→ **INSTRUCTIONS FOR THE TASK**: Transcribe exactly the lines from the one holding "to know about" through the closing line of the entries below. Pictures stay out of the copy.

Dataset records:

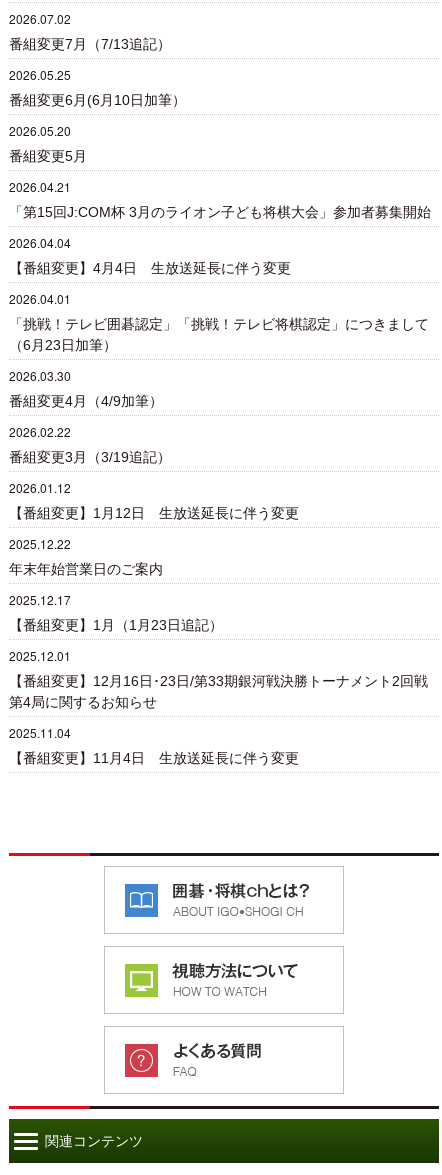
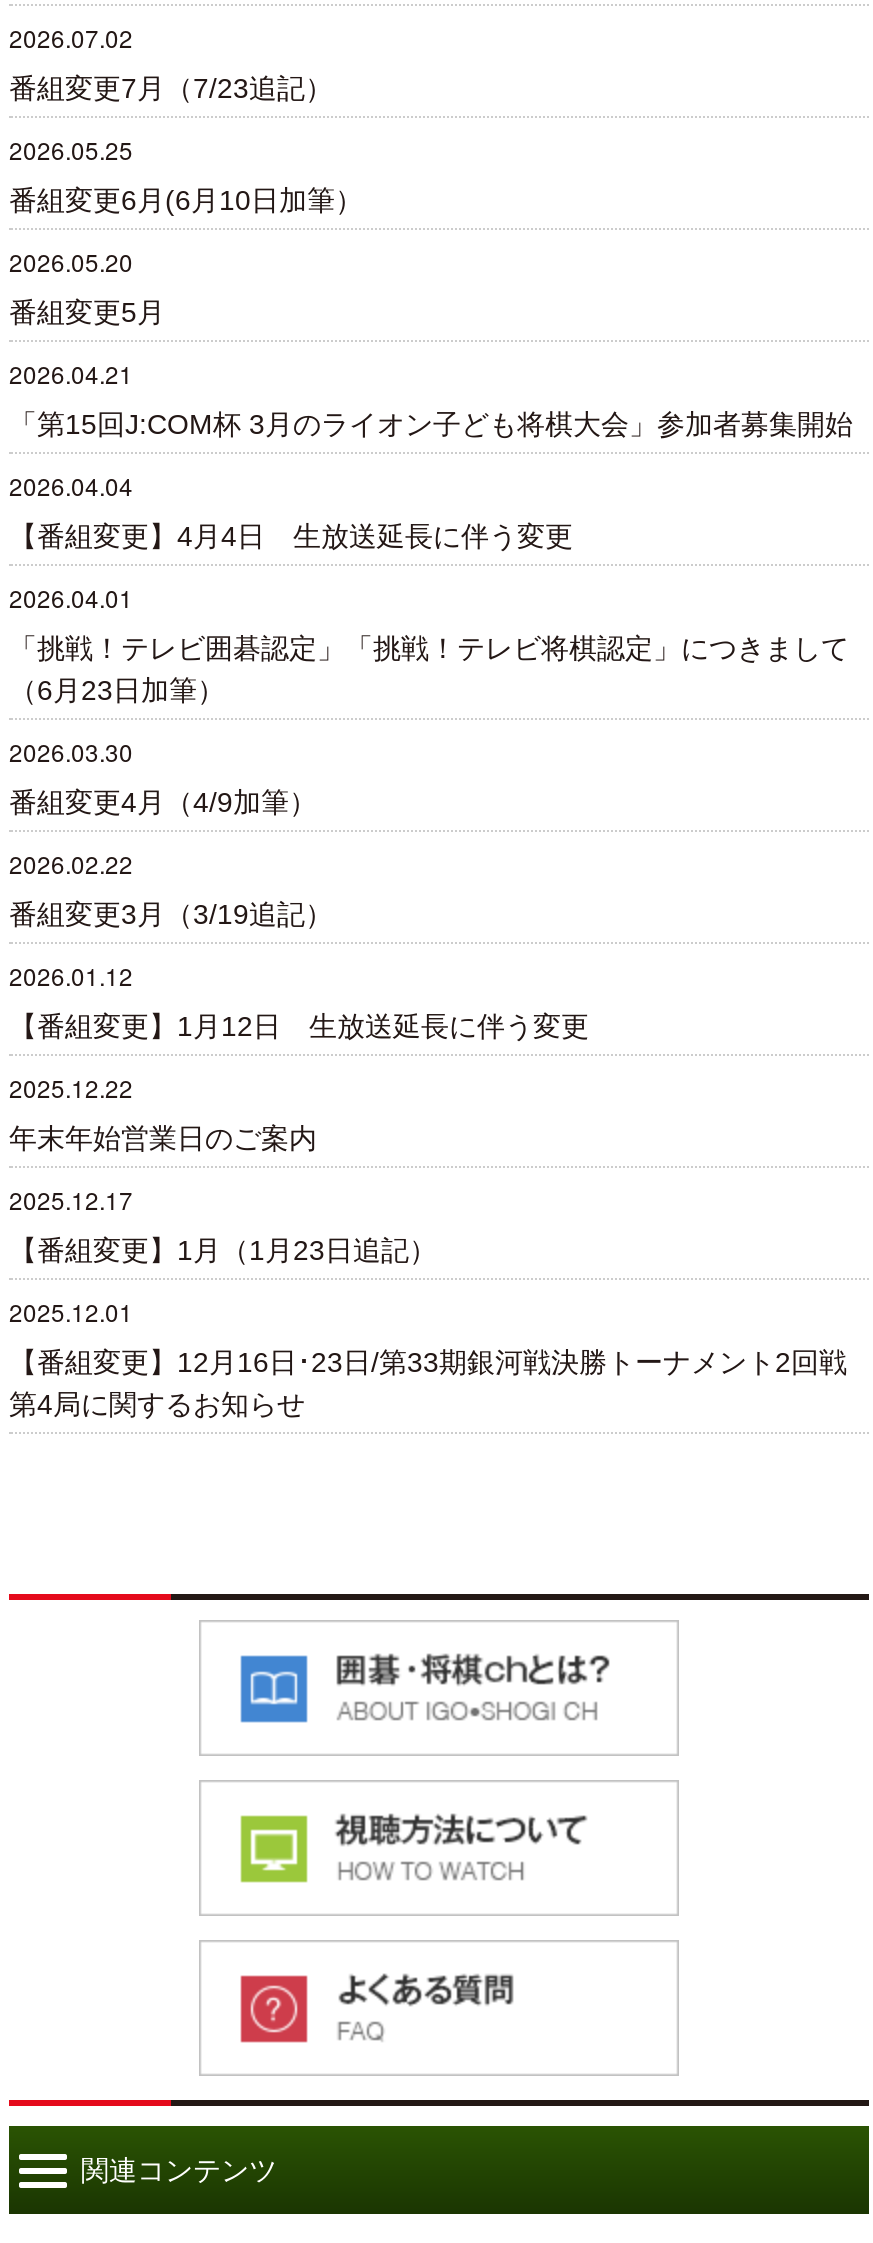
- 番組変更7月（7/13追記）
+ 番組変更7月（7/23追記）

- 2025.11.04
- 【番組変更】11月4日 生放送延長に伴う変更
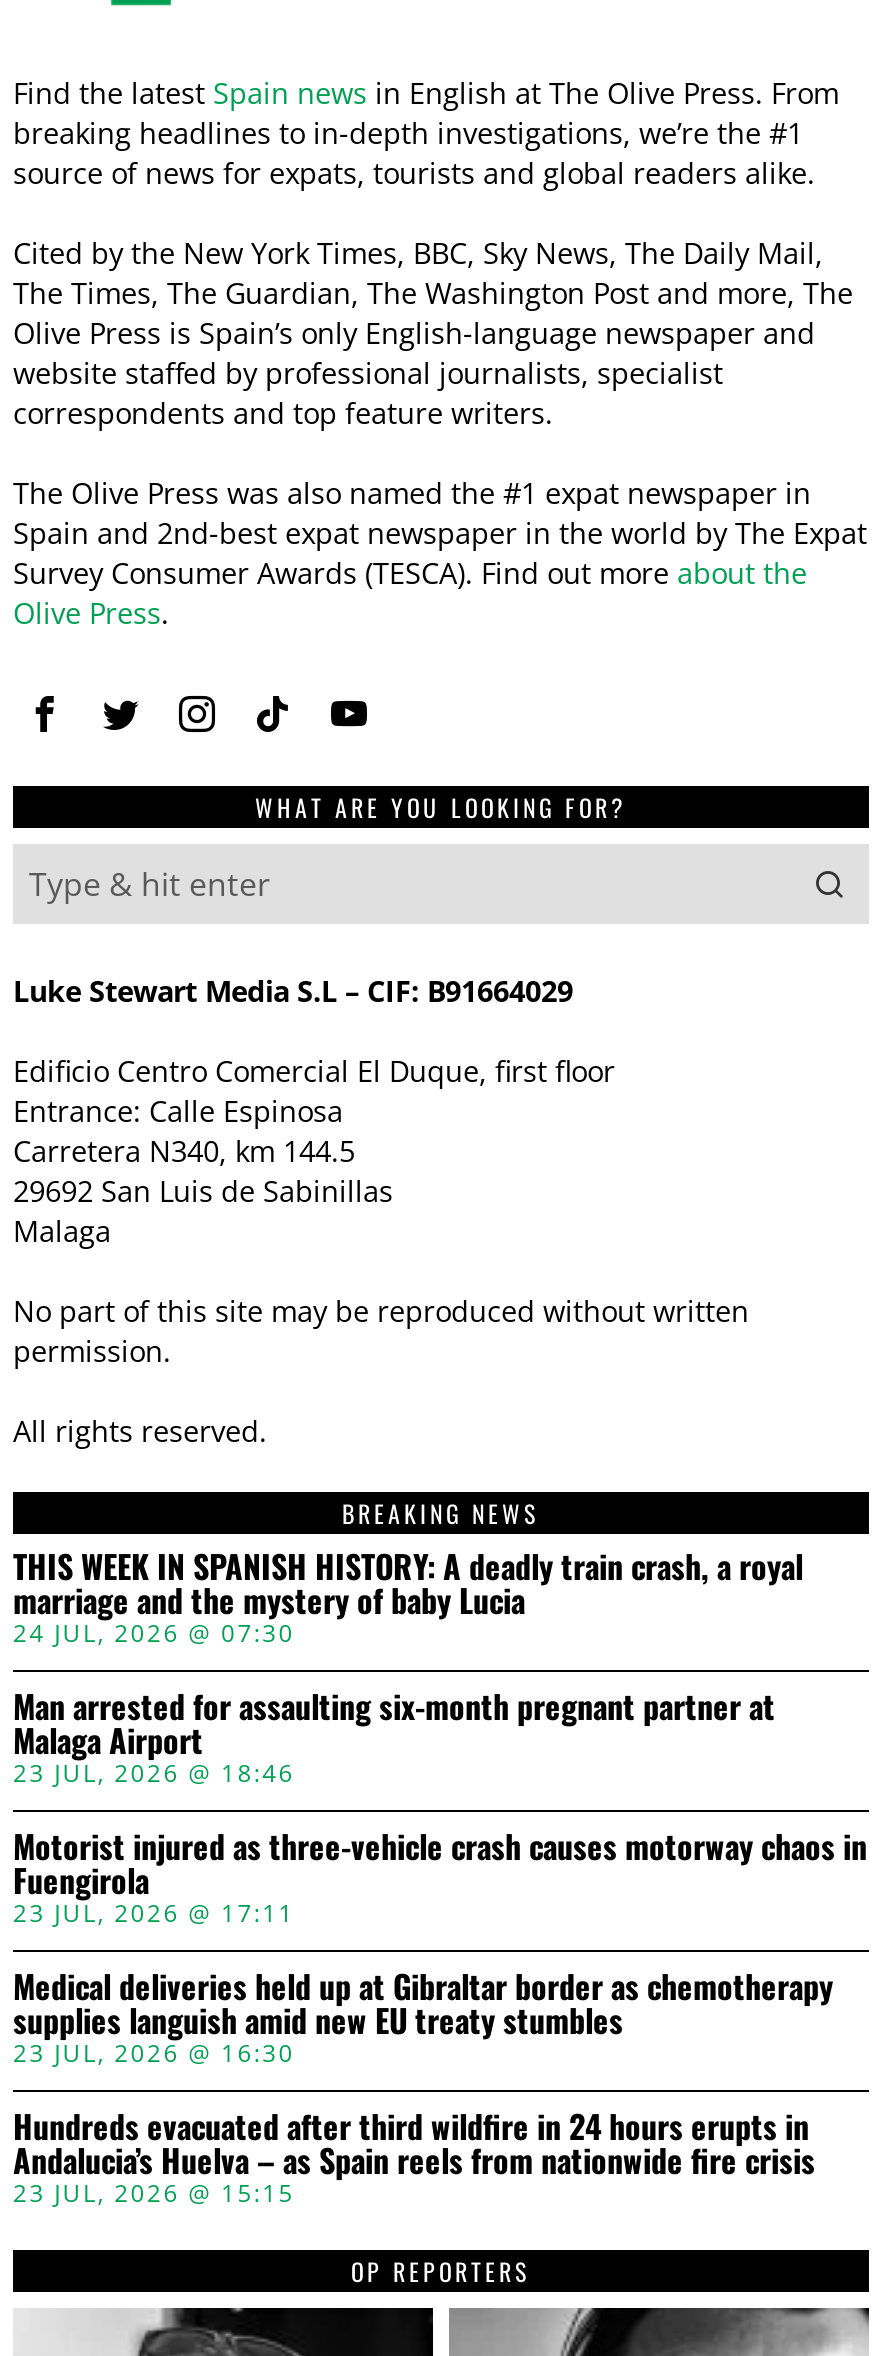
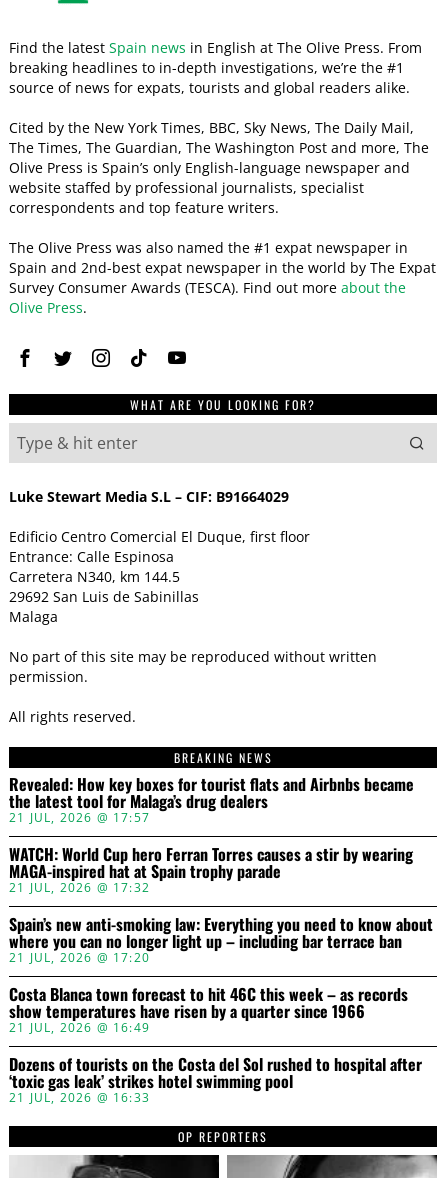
- THIS WEEK IN SPANISH HISTORY: A deadly train crash, a royal
- marriage and the mystery of baby Lucia
- 24 JUL, 2026 @ 07:30
+ Revealed: How key boxes for tourist flats and Airbnbs became
+ the latest tool for Malaga’s drug dealers
+ 21 JUL, 2026 @ 17:57

- Man arrested for assaulting six-month pregnant partner at
- Malaga Airport
- 23 JUL, 2026 @ 18:46
+ WATCH: World Cup hero Ferran Torres causes a stir by wearing
+ MAGA-inspired hat at Spain trophy parade
+ 21 JUL, 2026 @ 17:32

- Motorist injured as three-vehicle crash causes motorway chaos in
- Fuengirola
- 23 JUL, 2026 @ 17:11
+ Spain’s new anti-smoking law: Everything you need to know about
+ where you can no longer light up – including bar terrace ban
+ 21 JUL, 2026 @ 17:20

- Medical deliveries held up at Gibraltar border as chemotherapy
- supplies languish amid new EU treaty stumbles
- 23 JUL, 2026 @ 16:30
+ Costa Blanca town forecast to hit 46C this week – as records
+ show temperatures have risen by a quarter since 1966
+ 21 JUL, 2026 @ 16:49

- Hundreds evacuated after third wildfire in 24 hours erupts in
- Andalucia’s Huelva – as Spain reels from nationwide fire crisis
- 23 JUL, 2026 @ 15:15
+ Dozens of tourists on the Costa del Sol rushed to hospital after
+ ‘toxic gas leak’ strikes hotel swimming pool
+ 21 JUL, 2026 @ 16:33
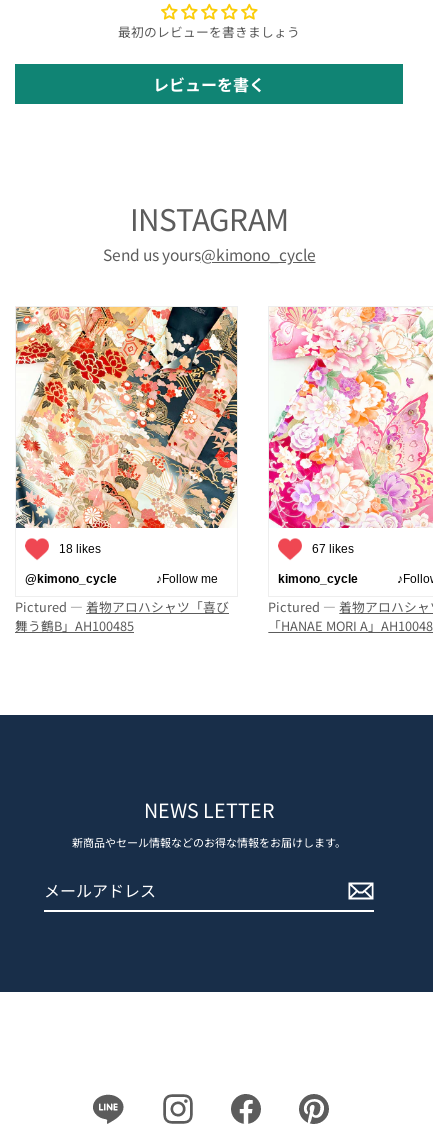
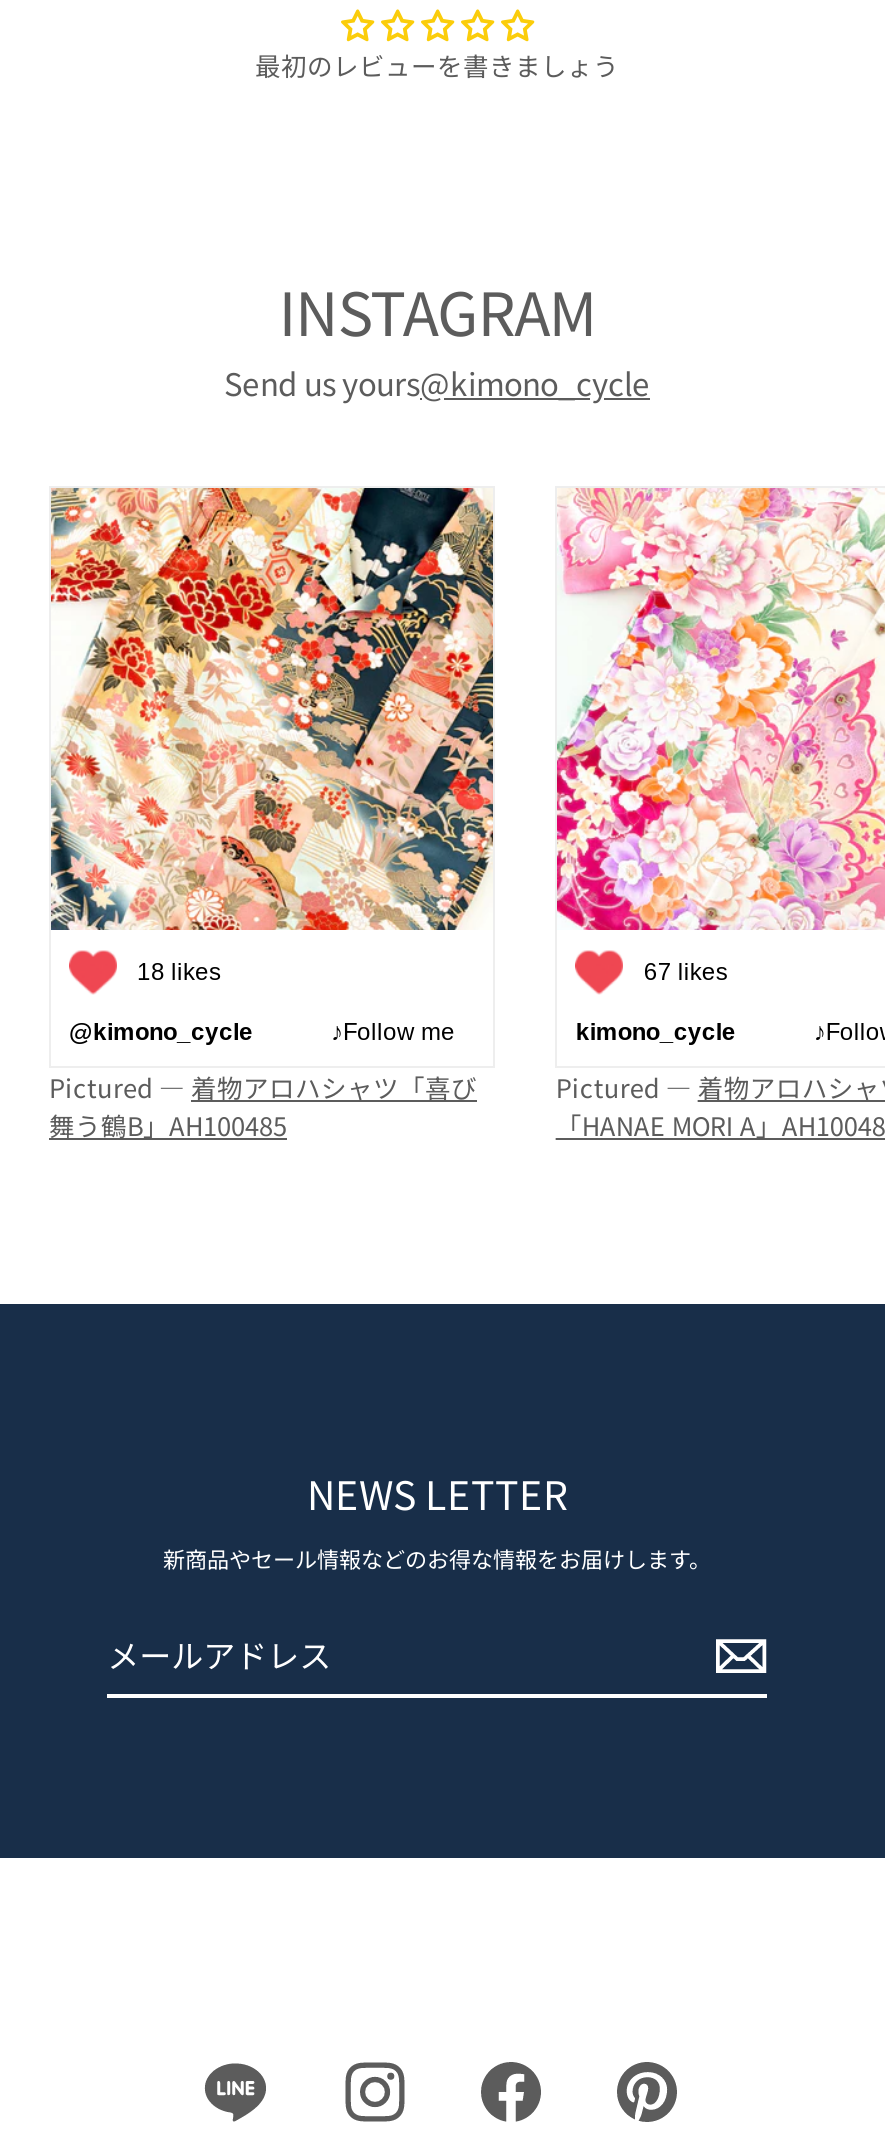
- レビューを書く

→ **ANSWER FOR THE TASK**:
+ Spain’s new anti-smoking law: Everything you need to know about
+ where you can no longer light up – including bar terrace ban
+ 21 JUL, 2026 @ 17:20

- Medical deliveries held up at Gibraltar border as chemotherapy
- supplies languish amid new EU treaty stumbles
- 23 JUL, 2026 @ 16:30
+ Costa Blanca town forecast to hit 46C this week – as records
+ show temperatures have risen by a quarter since 1966
+ 21 JUL, 2026 @ 16:49

- Hundreds evacuated after third wildfire in 24 hours erupts in
- Andalucia’s Huelva – as Spain reels from nationwide fire crisis
- 23 JUL, 2026 @ 15:15
+ Dozens of tourists on the Costa del Sol rushed to hospital after
+ ‘toxic gas leak’ strikes hotel swimming pool
+ 21 JUL, 2026 @ 16:33
- レビューを書く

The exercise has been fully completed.